Os resultados também sugerem que essas condições estariam sendo transmitidas entre as gerações dos ianomâmis. A pesquisa sobre a potencial associação entre a poluição de mercúrio e o crescimento retardado ainda está em andamento.

Desnutrição

Historicamente, os ianomâmis tiram seu sustento da terra. Eles comem animais selvagens – aves, mamíferos e peixes – e frutas por eles plantadas, como bananas.

“O problema é que os garimpeiros realmente destruíram a floresta”, afirma Cristina Haverkamp, uma ativista alemã dos direitos humanos que trabalha com os ianomâmis há mais de 30 anos, em depoimento gravado à DW diretamente da região amazônica.

“[Os garimpeiros] deixam os locais sem vegetação e alagados, onde os ianomâmis não conseguem construir nada. Nessas áreas, toda a caça desapareceu e os peixes estão contaminados pelo mercúrio. Em Papiu (no território ianomâmi), tivemos de levar nossa própria água potável. Não se pode beber água do rio por causa do risco de envenenamento por mercúrio.”

Em muitas partes do território ianomâmi, os garimpeiros não apenas interromperam, mas também destruíram a cadeia alimentar, tornando impossível a subsistência dos indígenas a partir da terra, da maneira que estão habituados, diz Haverkamp.

Ela conta que a chegada dos garimpeiros, há cerca de 30 anos, foi uma verdadeira invasão. Nos anos seguintes, o número de invasores começou a cair, mas voltou a aumentar durante o governo Bolsonaro.

“Para os garimpeiros, [o território ianomâmi] é como uma área livre onde eles podem, mais ou menos, fazer o que querem, porque estão todos armados”, afirma a ativista.

“Os ianomâmis não têm chance de combater os garimpeiros. Se tentarem, serão mortos. Esse também é o motivo pelo qual alguns grupos de ianomâmis começaram a colaborar com os garimpeiros e a trabalhar com eles – porque eles não tiveram nenhuma ajuda externa para que pudessem se defender.”

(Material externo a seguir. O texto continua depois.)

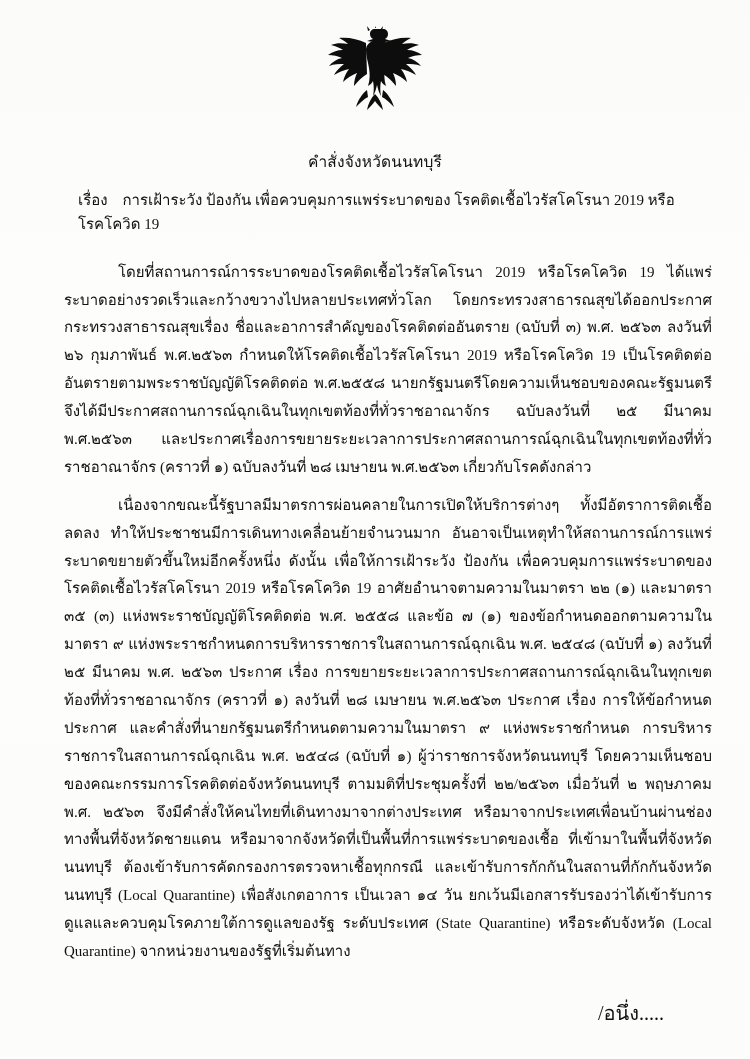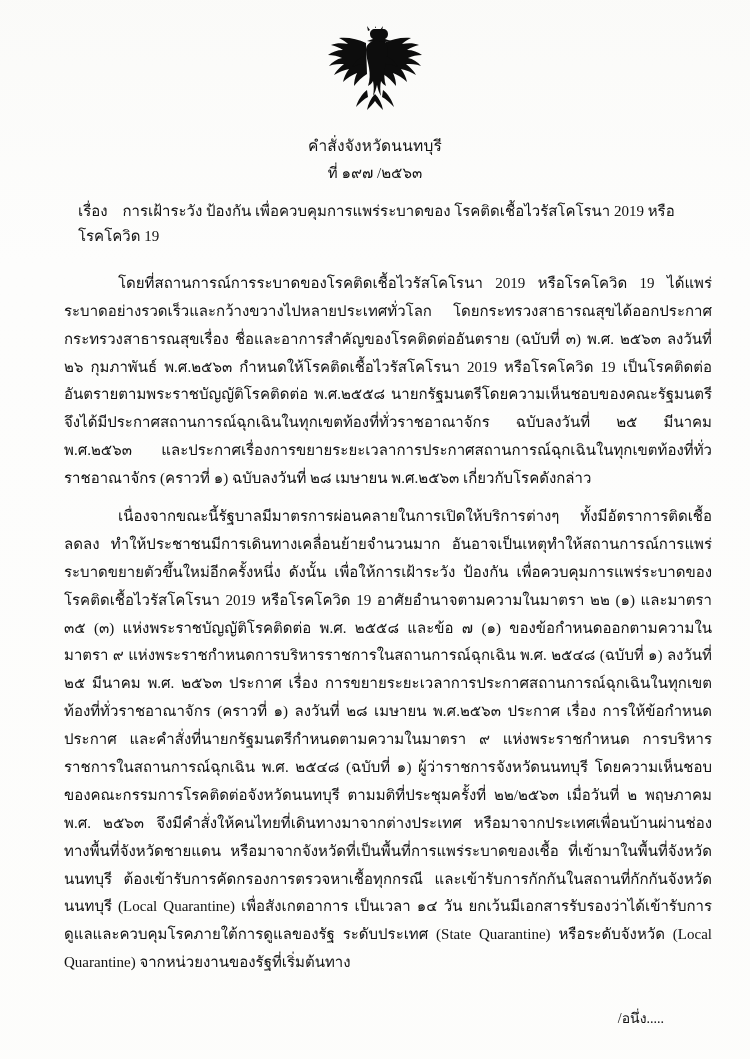"คำสั่งจังหวัดนนทบุรี" .doc-head { margin-top: 24px -> 40px }
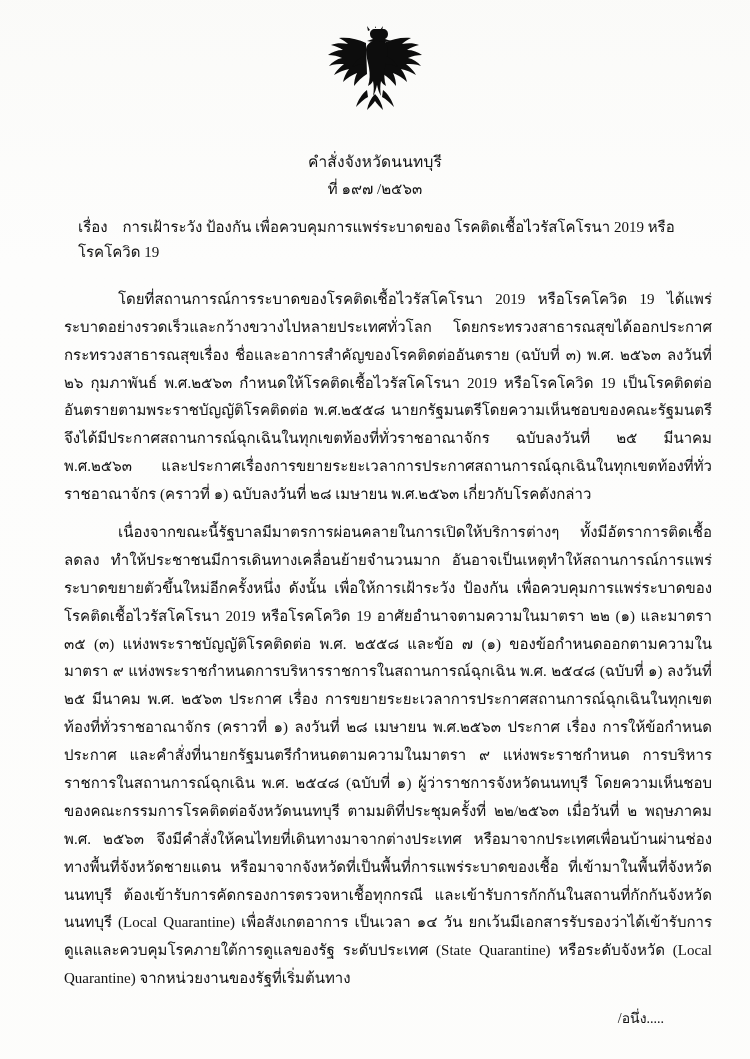"ที่ ๑๙๗ /๒๕๖๓" div.doc-number { html: <div>ที่ ๑๙๗ /๒๕๖๓</div> -> none }
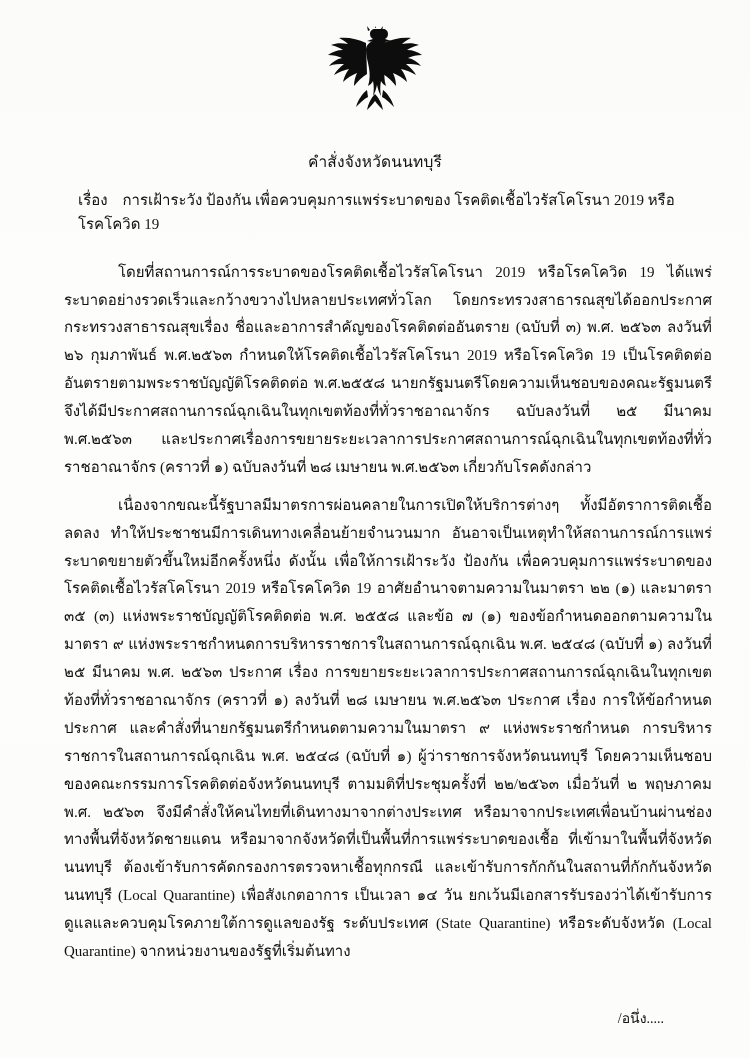"/อนึ่ง....." .footer-note { font-size: 14px -> 20px }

Em troca desse trabalho, esses indígenas costumam receber dos garimpeiros alimentos ultraprocessados, diz Haverkamp.

Falta de assistência médica

Um relatório da ONG Instituto Socioambiental intitulado Yanomami sob Ataque destaca que muitos dos males que afligem os ianomâmis são evitáveis e podem ser tratados com medicamentos e acesso a cuidados médicos.

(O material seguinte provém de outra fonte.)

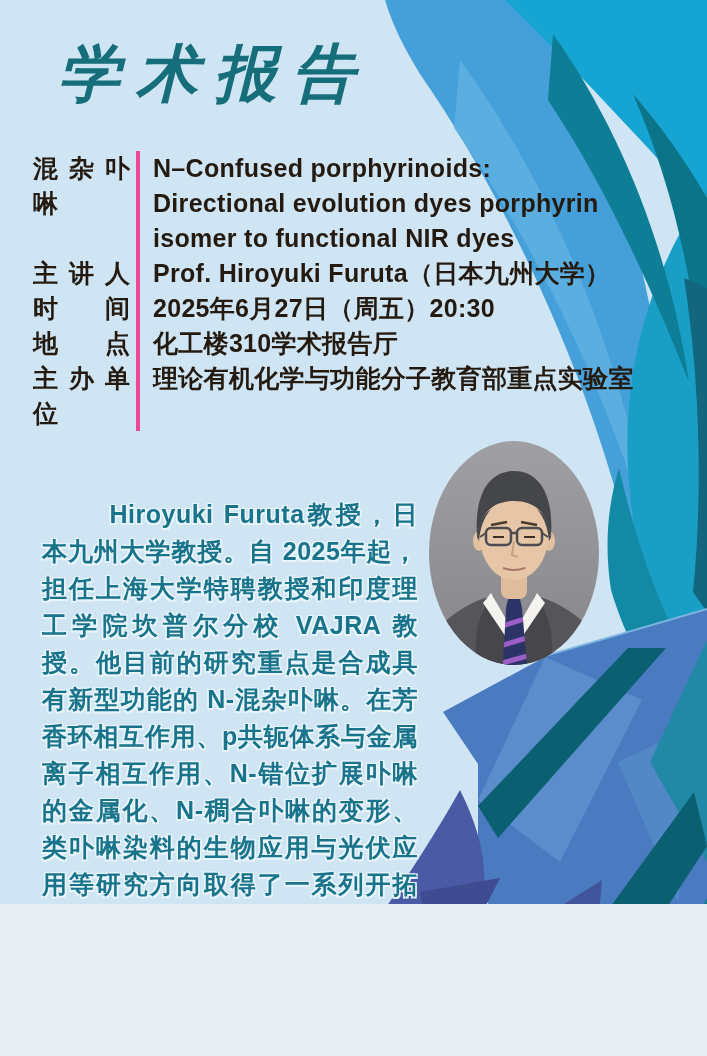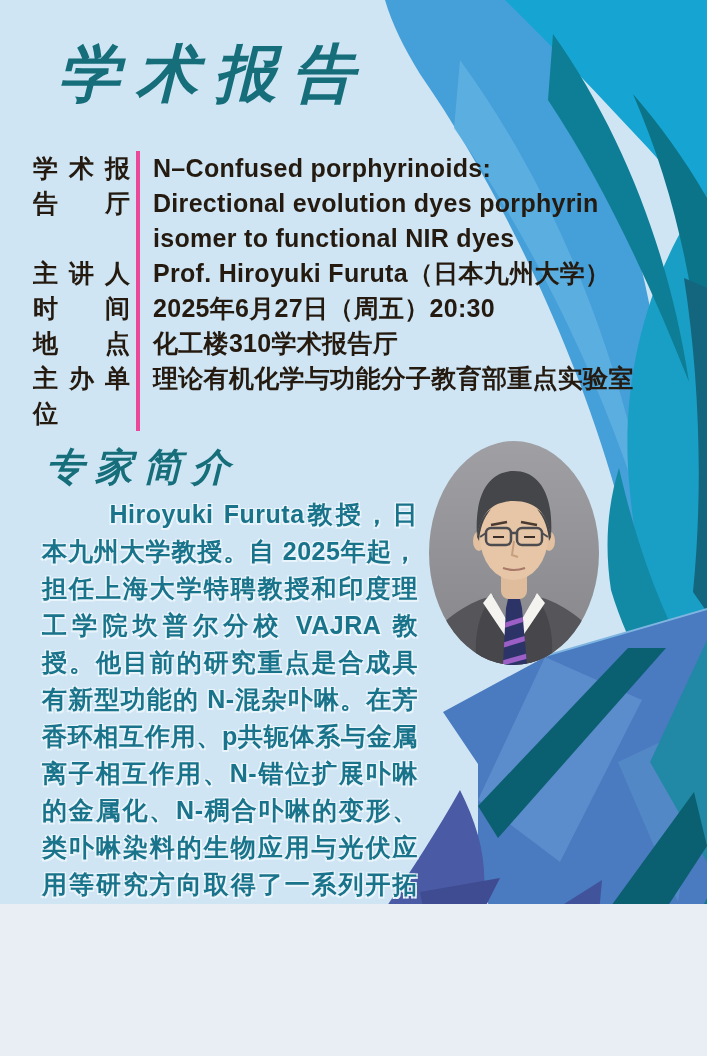"学术报告厅" div.info-label { text: 学术报告厅 -> 混杂卟啉 }
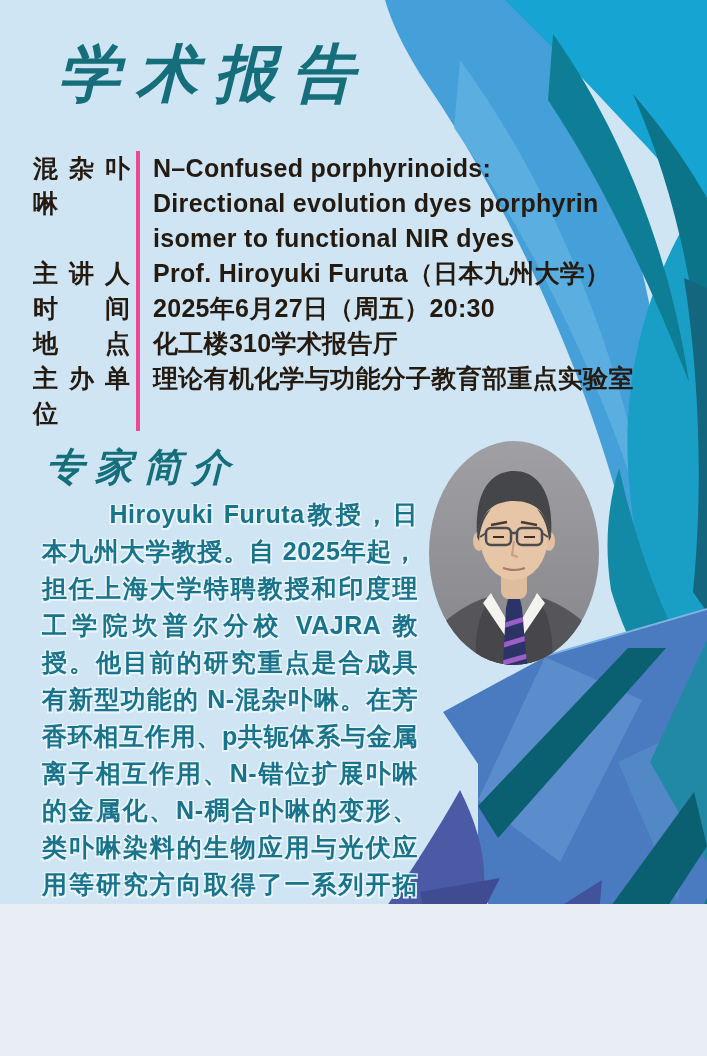"专家简介" div.bio-heading { html: <div>专家简介</div> -> none }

No documento, eles afirmam que o garimpo ilegal bloqueou várias das pistas de pouso tradicionalmente utilizadas para levar assistência médica e medicamentos por meio de aviões e helicópteros.

“No ano passado, estive em Papiu para ajudar a reformar um posto de saúde construído há 19 anos”, diz Haverkamp. “Os garimpeiros iam até o local para receber tratamento, na grande maioria dos casos, contra a malária. Isso, naturalmente, era muito difícil para mim, ver os garimpeiros recebendo cuidados [na estação erguida pelos ianomâmis], mas a enfermeira disse que, por lei, eles devem ajudar a todos.”

A correspondente da DW Nádia Pontes relatou que, em dezembro, garimpeiros e madeireiros incendiaram um posto de saúde no território ianomâmi, colocando em risco a vida de pelo menos 700 pessoas. Dias antes, a equipe médica tinha abandonado o local em razão de rumores de que eles iriam atacar a unidade de saúde.